The Moonlight team has announced that the first beta release of Moonlight 1.0 is nearly ready for testing. Moonlight is an open source implementation of Microsoft's Silverlight product.
The project hopes to get new contributors to come aboard as it finalizes the 1.0 release and pushes forward to Moonlight 2.0. Developer Chris Toshok points to some of the upcoming development tasks, and says that because the 2.0 release will be larger and features numerous self-contained subsystems, developers have more opportunity to make a solid impact on the project.
Moonlight is part of the Mono development framework. Because Mono is a cross-platform, open set of .NET development tools, there are some important contributor guidelines that must be considered (mainly to keep developers and the project out of any situations where the ownership of contributed code could even be remotely legally questionable).
Moonlight in its current state is licensed under the GNU LGPL. However, as Toshok said, the 2.0 release is going to be far more feature-rich, and use the LGPL and MIT X11 licenses.
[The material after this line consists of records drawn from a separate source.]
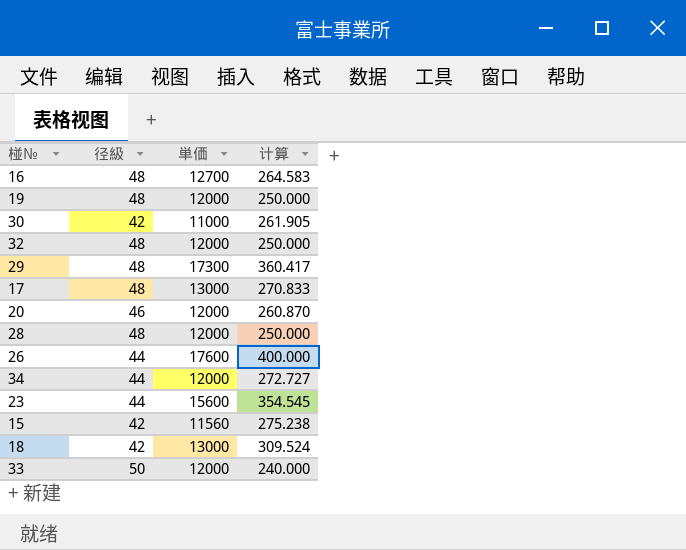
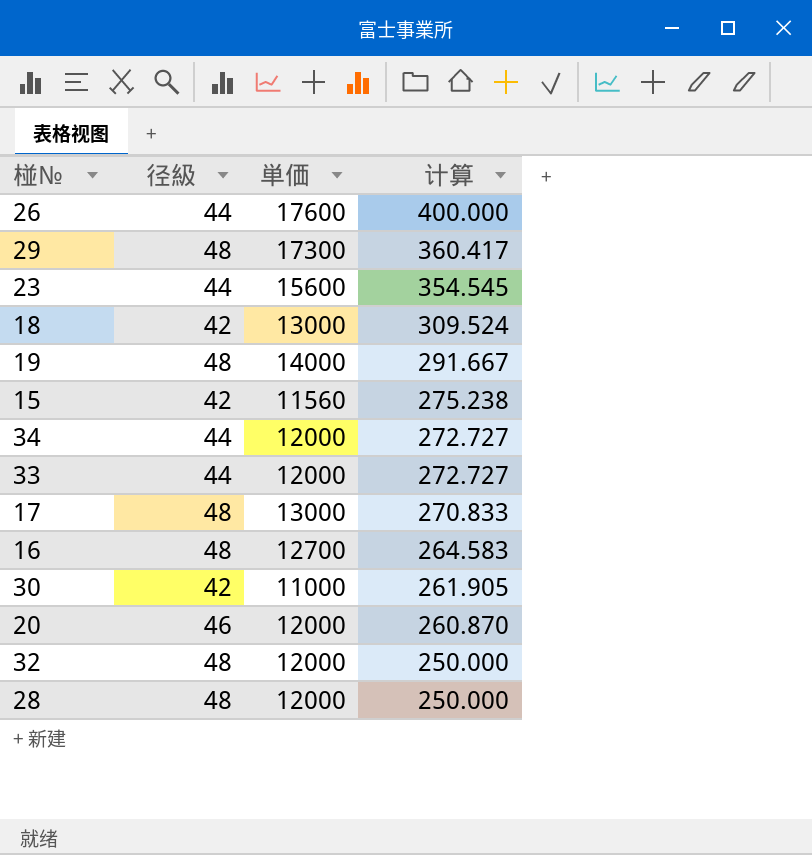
row order: none -> 计算 descending
19 | 単価: 12000 -> 14000
19 | 计算: 250.000 -> 291.667
33 | 径級: 50 -> 44
33 | 计算: 240.000 -> 272.727

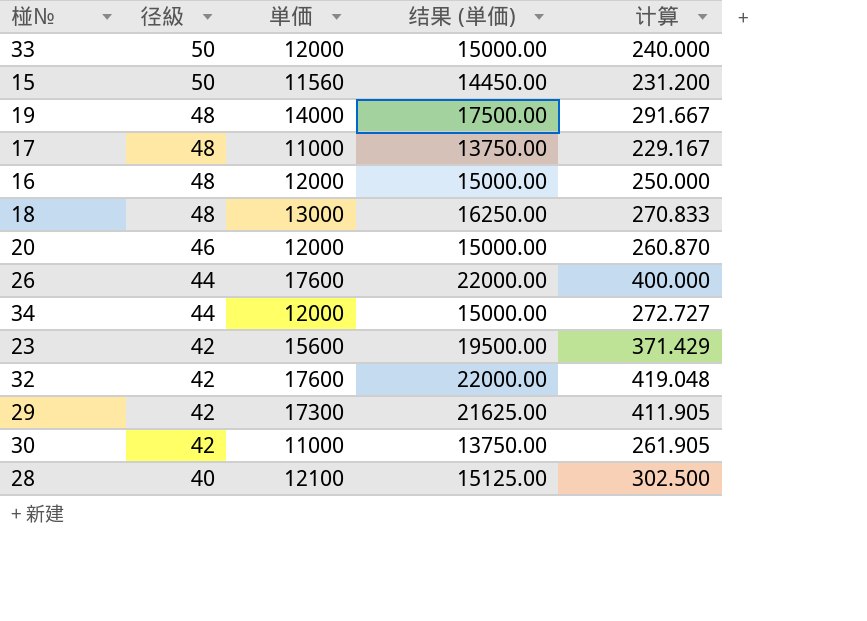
row order: 计算 descending -> 径級 descending
column 结果 (単価) | formula: none -> [単価] * 1.25
33 | 径級: 44 -> 50
33 | 计算: 272.727 -> 240.000
15 | 径級: 42 -> 50
15 | 计算: 275.238 -> 231.200
17 | 単価: 13000 -> 11000
17 | 计算: 270.833 -> 229.167
16 | 単価: 12700 -> 12000
16 | 计算: 264.583 -> 250.000
18 | 径級: 42 -> 48
18 | 计算: 309.524 -> 270.833
23 | 径級: 44 -> 42
23 | 计算: 354.545 -> 371.429
32 | 径級: 48 -> 42
32 | 単価: 12000 -> 17600
32 | 计算: 250.000 -> 419.048
29 | 径級: 48 -> 42
29 | 计算: 360.417 -> 411.905
28 | 径級: 48 -> 40
28 | 単価: 12000 -> 12100
28 | 计算: 250.000 -> 302.500

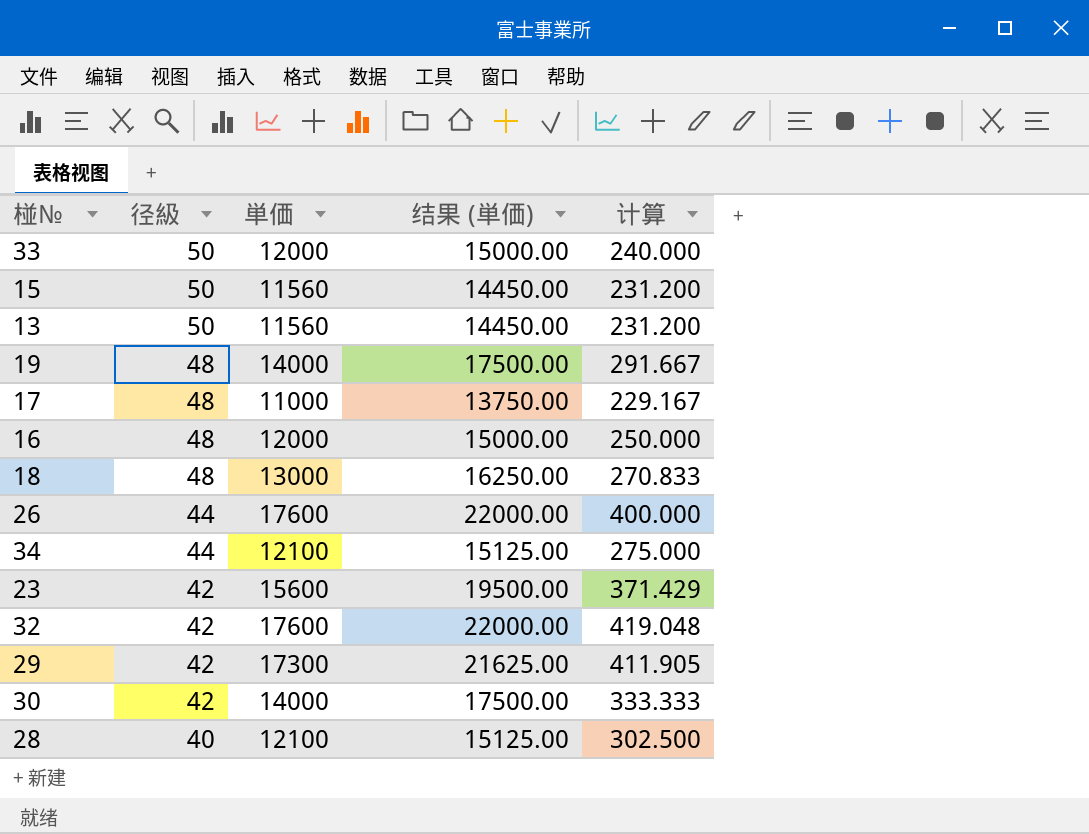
row 20: 46 | 12000 | 15000.00 | 260.870 -> none
row 13: none -> 50 | 11560 | 14450.00 | 231.200
34 | 単価: 12000 -> 12100
34 | 结果 (単価): 15000.00 -> 15125.00
34 | 计算: 272.727 -> 275.000
30 | 単価: 11000 -> 14000
30 | 结果 (単価): 13750.00 -> 17500.00
30 | 计算: 261.905 -> 333.333

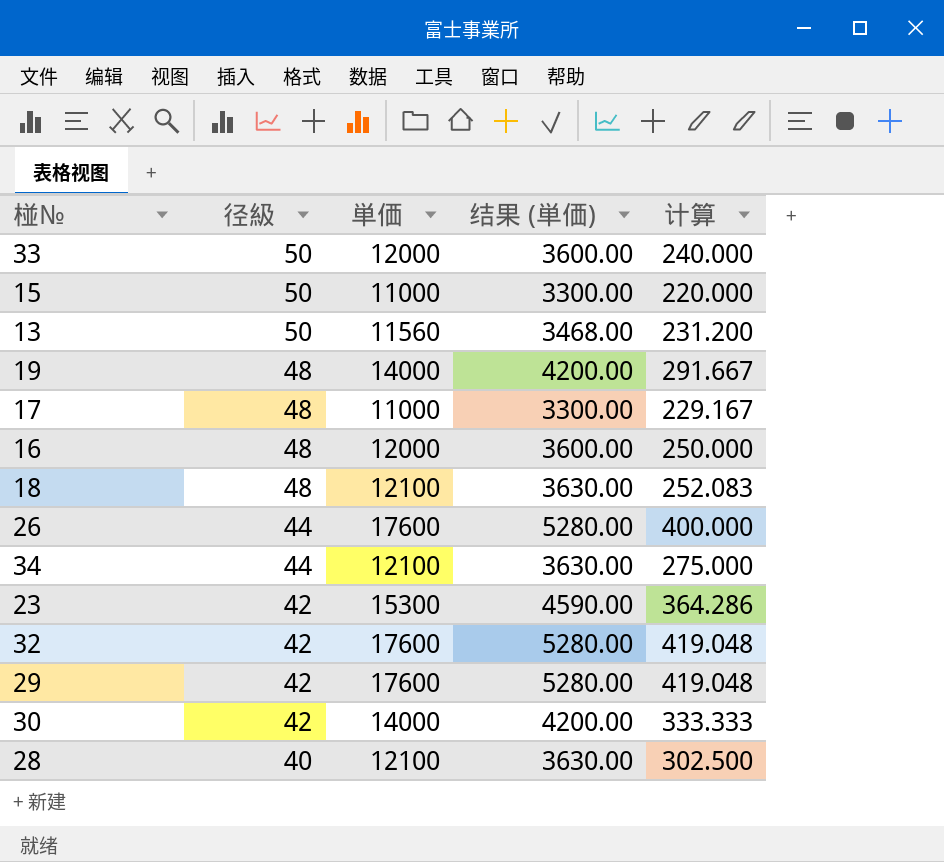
column 结果 (単価) | formula: [単価] * 1.25 -> [単価] * 0.3
15 | 単価: 11560 -> 11000
15 | 计算: 231.200 -> 220.000
18 | 単価: 13000 -> 12100
18 | 计算: 270.833 -> 252.083
23 | 単価: 15600 -> 15300
23 | 计算: 371.429 -> 364.286
29 | 単価: 17300 -> 17600
29 | 计算: 411.905 -> 419.048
Media codecs will be licensed by Microsoft explicitly for use with Moonlight.
Moonlight currently has a few issues to work through before the beta 1 release, but it has passed Microsoft's Silverlight tests, and works consistently with a core list of test sites utilizing Silverlight. It does have a few issues with Firefox 3, but these also seem to occur in Windows-powered machines using Silverlight with Firefox 3.
It seems Moonlight is edging ever closer to the first project goal: running Silverlight applications in Linux. The project hopes to eventually make a software developer kit available to build Silverlight applications in Linux, and reuse the engine it builds to enable desktop applications.